De Filippi felt overawed by her intellect and by the high society she kept. In May 1898, he wrote to his mother doubting he had any hope of marrying Caroline but over a couple of years they kept on meeting – with him telling her he was in love with her but she being unsure. By 1901 he was writing highly emotional love letters and was in despair when Caroline returned to England. Then, in May, she arranged a meeting with her mother and De Filippi and her mother approved of their marriage. De Filippi was now in the position of having to explain to his parents the reasons for Caroline's divorce, which he did by giving the example of the Ruskins. Other problems had to be overcome: the United States regarded Caroline as a British citizen and in Britain vice versa. Also by British custom she was still being called "Lady Edmond" and this was understood in Italy to mean that she was still a married woman. In August, they visited Scotland together and on September 3, 1901, they married and toured the Swiss Alps for their honeymoon.

The couple took a house in Rome and by 1902, they had bought a motor car for touring. They included Henry James on trips with them and he encouraged Edith Wharton to get a car as well, which she did in 1904.

Since her childhood in America, Fitzgerald had remained close to the Peskovs, a cosmopolitan Russian family who owned a castle in Salzburg. In 1903, with the Peskovs they travelled through Russia and the Caucasus to Turkestan including such places as Astrakhan, Bokhara, Samarkand and Tashkent and returning past the Black Sea and Crimea.
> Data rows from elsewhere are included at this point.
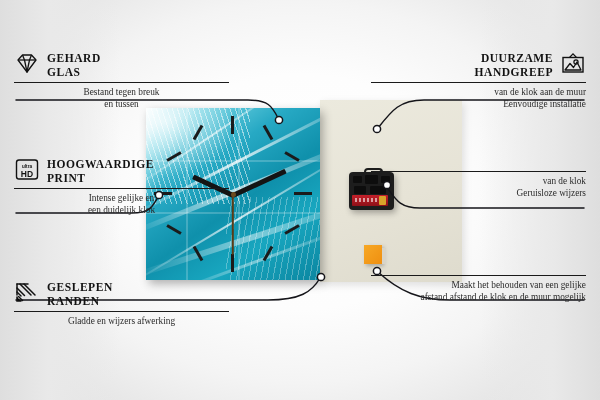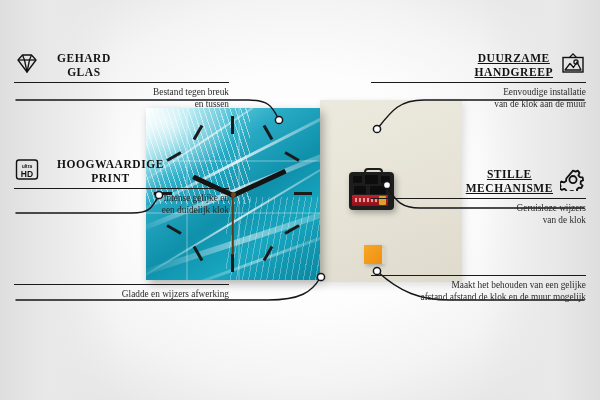--- a/index.html
+++ b/index.html
@@ -35,7 +35,7 @@
 
   .feat.left{left:14px;}
   .feat.left .hrow{justify-content:flex-start;}
-  .feat.left .ttl{text-align:center;margin-left:10px;}
+  .feat.left .ttl{text-align:left;}
   .feat.left .desc{text-align:right;}
 
   .feat.right{right:14px;}

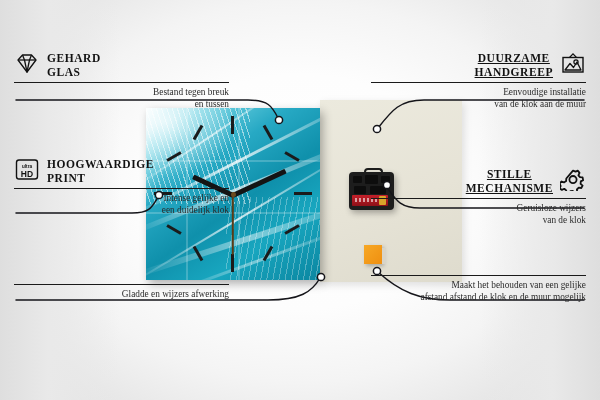--- a/index.html
+++ b/index.html
@@ -40,7 +40,7 @@
 
   .feat.right{right:14px;}
   .feat.right .hrow{justify-content:flex-end;}
-  .feat.right .ttl{text-align:center;text-decoration:underline;}
+  .feat.right .ttl{text-align:right;}
   .feat.right .desc{text-align:right;}
 
   #f1{top:52px;}

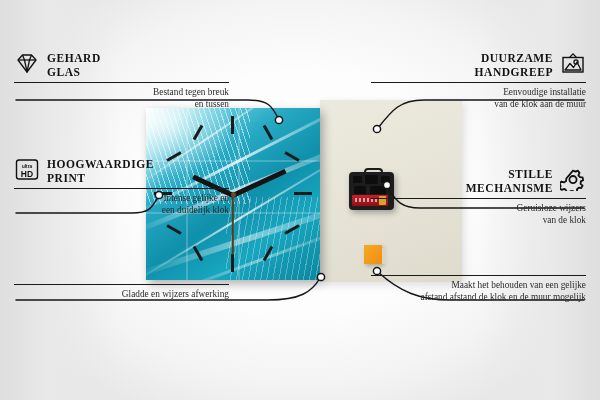--- a/index.html
+++ b/index.html
@@ -36,7 +36,7 @@
   .feat.left{left:14px;}
   .feat.left .hrow{justify-content:flex-start;}
   .feat.left .ttl{text-align:left;}
-  .feat.left .desc{text-align:right;}
+  .feat.left .desc{text-align:center;}
 
   .feat.right{right:14px;}
   .feat.right .hrow{justify-content:flex-end;}

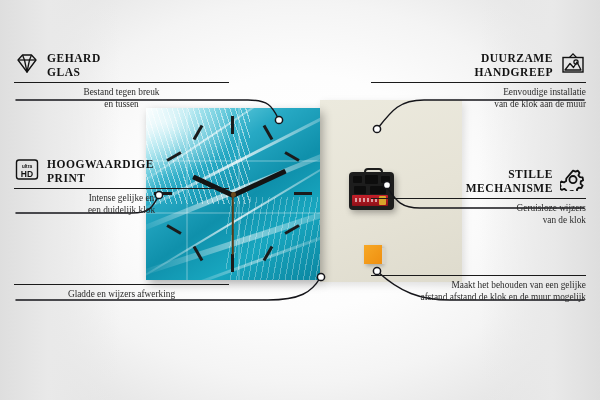--- a/index.html
+++ b/index.html
@@ -241,8 +241,8 @@
       </svg>
     </div>
     <div class="rule"></div>
+    <div class="desc">van de klok aan de muur</div>
     <div class="desc">Eenvoudige installatie</div>
-    <div class="desc">van de klok aan de muur</div>
   </div>
 
   <div class="feat right" id="f5">

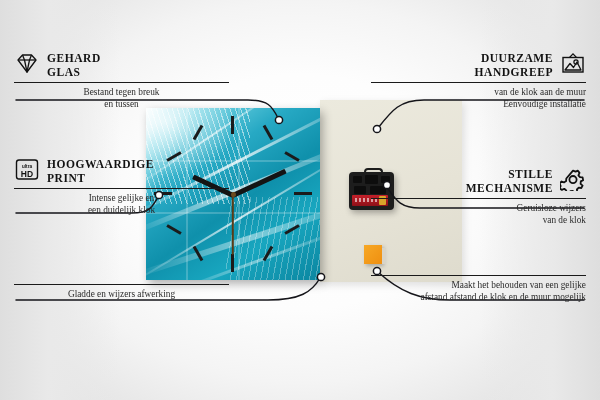--- a/index.html
+++ b/index.html
@@ -246,18 +246,6 @@
   </div>
 
   <div class="feat right" id="f5">
-    <div class="hrow">
-      <div>
-        <div class="ttl">STILLE</div>
-        <div class="ttl">MECHANISME</div>
-      </div>
-      <svg class="ico" viewBox="0 0 26 23">
-        <g fill="none" stroke="#111" stroke-width="1.8" stroke-linejoin="round">
-          <path d="M13 2.6 l2.6 1.1 2.3-1 1.6 2.2 -1.1 2.4 1.6 1.9 2.6 .2 .5 2.7 -2.3 1.3 -.2 2.5 2 1.7 -1.3 2.4 -2.6 -.3 -1.8 1.8 .3 2.6 -2.6 .9 -1.7-2 -2.5 .2 -1.3 2.3 -2.7-.5 -.2-2.6 -1.9-1.6 -2.4 1.1 -2.2-1.6 1-2.3 -1.1-2.6 2-1.9 2.4 .9 2.1-1.3 .2-2.6z"></path>
-          <circle cx="13" cy="11.6" r="3.6"></circle>
-        </g>
-      </svg>
-    </div>
     <div class="rule"></div>
     <div class="desc">Geruisloze wijzers</div>
     <div class="desc">van de klok</div>

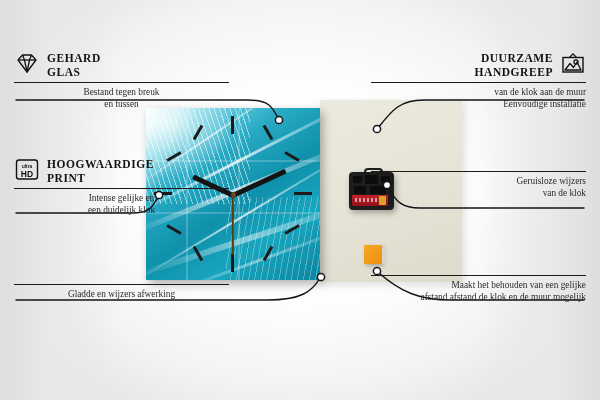--- a/index.html
+++ b/index.html
@@ -247,8 +247,8 @@
 
   <div class="feat right" id="f5">
     <div class="rule"></div>
+    <div class="desc">van de klok</div>
     <div class="desc">Geruisloze wijzers</div>
-    <div class="desc">van de klok</div>
   </div>
 
   <div class="feat right" id="f6">

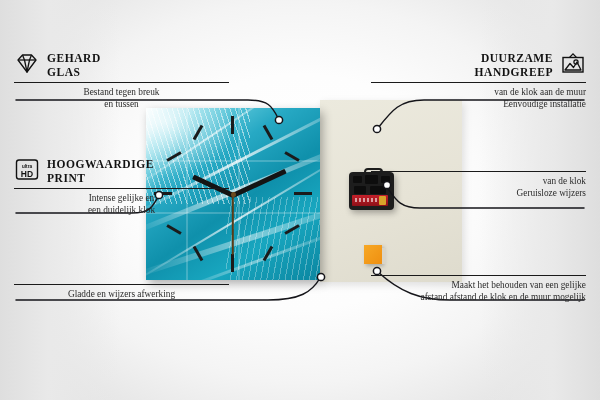--- a/index.html
+++ b/index.html
@@ -222,6 +222,24 @@
   </div>
 
   <div class="feat left" id="f3">
+    <div class="hrow">
+      <svg class="ico" viewBox="0 0 26 23">
+        <g stroke="#111" stroke-width="1.5" stroke-linecap="round">
+          <path d="M3 3 L14 3"></path>
+            <path d="M3 3 L3 14"></path>
+          <path d="M3 7 L10.5 14.5"></path>
+            <path d="M3 11 L7 15"></path>
+          <path d="M4.5 15.5 L8.5 19.5"></path>
+            <path d="M3 16 L3 20 L7 20"></path>
+          <path d="M6 3 L17 14"></path>
+            <path d="M10 3 L21 14"></path>
+        </g>
+      </svg>
+      <div>
+        <div class="ttl">GESLEPEN</div>
+        <div class="ttl">RANDEN</div>
+      </div>
+    </div>
     <div class="rule"></div>
     <div class="desc">Gladde en wijzers afwerking</div>
     <div class="desc"></div>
De Filippi was to have gone on a 1906 expedition to the Rwenzori Mountains on the Uganda/Congo border, again led by Abruzzi, but Caroline was ill after the Turkestan tour so he stayed at home with her. (Note: Although he did not go on the expedition, De Filippi did write the report (De Filippi & Abruzzi 1908) and Fitzgerald made the English translation (as Caroline De Filippi, née Fitzgerald).) In spite of her rather poor health, they still travelled extensively in Europe and in 1907 met Edith Wharton in Paris.
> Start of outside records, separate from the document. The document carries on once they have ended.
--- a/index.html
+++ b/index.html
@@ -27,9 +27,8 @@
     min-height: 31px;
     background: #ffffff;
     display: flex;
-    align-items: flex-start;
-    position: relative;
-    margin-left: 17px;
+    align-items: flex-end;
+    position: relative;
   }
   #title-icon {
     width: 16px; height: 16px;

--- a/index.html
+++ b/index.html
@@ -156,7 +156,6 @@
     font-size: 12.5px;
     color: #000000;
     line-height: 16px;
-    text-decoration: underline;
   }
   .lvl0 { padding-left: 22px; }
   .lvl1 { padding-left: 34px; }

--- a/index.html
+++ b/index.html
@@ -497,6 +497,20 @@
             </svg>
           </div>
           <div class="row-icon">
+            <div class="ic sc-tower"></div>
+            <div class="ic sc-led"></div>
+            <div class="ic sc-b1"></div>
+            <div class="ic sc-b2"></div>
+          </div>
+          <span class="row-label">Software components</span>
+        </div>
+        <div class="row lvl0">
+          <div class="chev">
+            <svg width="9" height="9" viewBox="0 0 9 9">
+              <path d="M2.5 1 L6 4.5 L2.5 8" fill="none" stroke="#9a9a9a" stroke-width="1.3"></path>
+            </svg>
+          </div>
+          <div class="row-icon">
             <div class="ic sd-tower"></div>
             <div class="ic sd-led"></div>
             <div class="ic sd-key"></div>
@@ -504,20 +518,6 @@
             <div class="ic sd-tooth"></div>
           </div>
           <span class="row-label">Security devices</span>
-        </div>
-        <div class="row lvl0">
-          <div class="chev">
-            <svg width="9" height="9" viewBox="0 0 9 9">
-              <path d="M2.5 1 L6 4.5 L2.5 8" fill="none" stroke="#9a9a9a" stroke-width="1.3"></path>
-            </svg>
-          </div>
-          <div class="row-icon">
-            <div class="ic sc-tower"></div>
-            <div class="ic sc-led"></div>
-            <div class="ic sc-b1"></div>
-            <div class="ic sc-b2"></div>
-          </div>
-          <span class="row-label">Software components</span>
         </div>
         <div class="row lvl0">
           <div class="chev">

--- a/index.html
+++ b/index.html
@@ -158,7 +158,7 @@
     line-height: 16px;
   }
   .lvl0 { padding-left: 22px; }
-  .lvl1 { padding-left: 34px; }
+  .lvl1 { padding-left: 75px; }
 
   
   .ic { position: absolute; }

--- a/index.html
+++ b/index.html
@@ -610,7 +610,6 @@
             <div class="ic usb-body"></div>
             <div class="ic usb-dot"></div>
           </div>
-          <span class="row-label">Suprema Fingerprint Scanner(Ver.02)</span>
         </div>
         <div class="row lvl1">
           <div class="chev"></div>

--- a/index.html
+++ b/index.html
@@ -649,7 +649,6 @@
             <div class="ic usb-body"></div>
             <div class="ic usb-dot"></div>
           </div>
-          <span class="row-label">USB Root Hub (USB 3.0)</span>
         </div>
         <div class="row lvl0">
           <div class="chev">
In 1909, Abruzzi again invited De Filippi on an expedition, this time to the Baltoro Glacier, near K2 in the Karakoram. Caroline travelled with him as far as Kashmir, sailing on the SS Oceana. She stayed at Srinigar and later Gulmarg while she waited for the expedition to return, before they travelled on together through Ladakh. For the massive two volume report (De Filippi & Abruzzi 1912), Fitzgerald was one of the translators for the English edition.

==Death and assessment==
Weakened by her travels and suffering from pneumonia, Fitzgerald died on December 25, 1911, at her home in Rome after a prolonged illness. (Note: It seems most likely she was suffering from malaria.) While she is commemorated in a plaque with De Filippi at the Protestant Cemetery in Rome, near to Shelley's grave, she is buried in her hometown of Litchfield, Connecticut, in the East Cemetery. De Filippi wrote to his friend, the explorer Aurel Stein, that his life no longer made sense and that he was shattered. According to Tom Longstaff writing De Filippi's own obituary in 1938 he never got over his wife's death. All the same, he worked unceasingly, planning a large and very successful Kashmir–Baltistan–Ladakh expedition he led during 1913 and 1914.
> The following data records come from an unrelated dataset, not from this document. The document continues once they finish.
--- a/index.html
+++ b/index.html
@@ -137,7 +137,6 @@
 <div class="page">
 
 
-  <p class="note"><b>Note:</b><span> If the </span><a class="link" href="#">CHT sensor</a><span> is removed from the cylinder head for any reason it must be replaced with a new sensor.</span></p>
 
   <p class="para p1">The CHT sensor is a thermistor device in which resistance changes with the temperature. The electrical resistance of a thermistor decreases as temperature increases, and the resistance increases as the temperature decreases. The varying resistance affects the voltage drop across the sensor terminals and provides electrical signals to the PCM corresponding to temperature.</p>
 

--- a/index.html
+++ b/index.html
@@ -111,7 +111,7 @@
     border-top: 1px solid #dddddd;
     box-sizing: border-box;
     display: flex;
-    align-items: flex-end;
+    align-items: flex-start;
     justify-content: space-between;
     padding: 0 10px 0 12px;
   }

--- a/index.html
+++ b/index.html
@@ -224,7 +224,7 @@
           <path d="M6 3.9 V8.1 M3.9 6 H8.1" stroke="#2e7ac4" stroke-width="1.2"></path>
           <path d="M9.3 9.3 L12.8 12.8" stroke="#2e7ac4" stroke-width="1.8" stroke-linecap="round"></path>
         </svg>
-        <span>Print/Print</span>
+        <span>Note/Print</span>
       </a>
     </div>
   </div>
Moving between The Gilded Age and La Belle Époque, according to her biographer, Fitzgerald's life strikingly resembled that of some of Henry James's American female protagonists in his novels – Christina Light in Roderick Hudson (1875) and The Princess Casamassima (1886); the eponymous Daisy Miller (1878); Isabel Archer in The Portrait of a Lady (1880) and Milly Theale in The Wings of the Dove (1902). These women took responsibility for the choices they had personally made and lived their lives with a lack of compromise.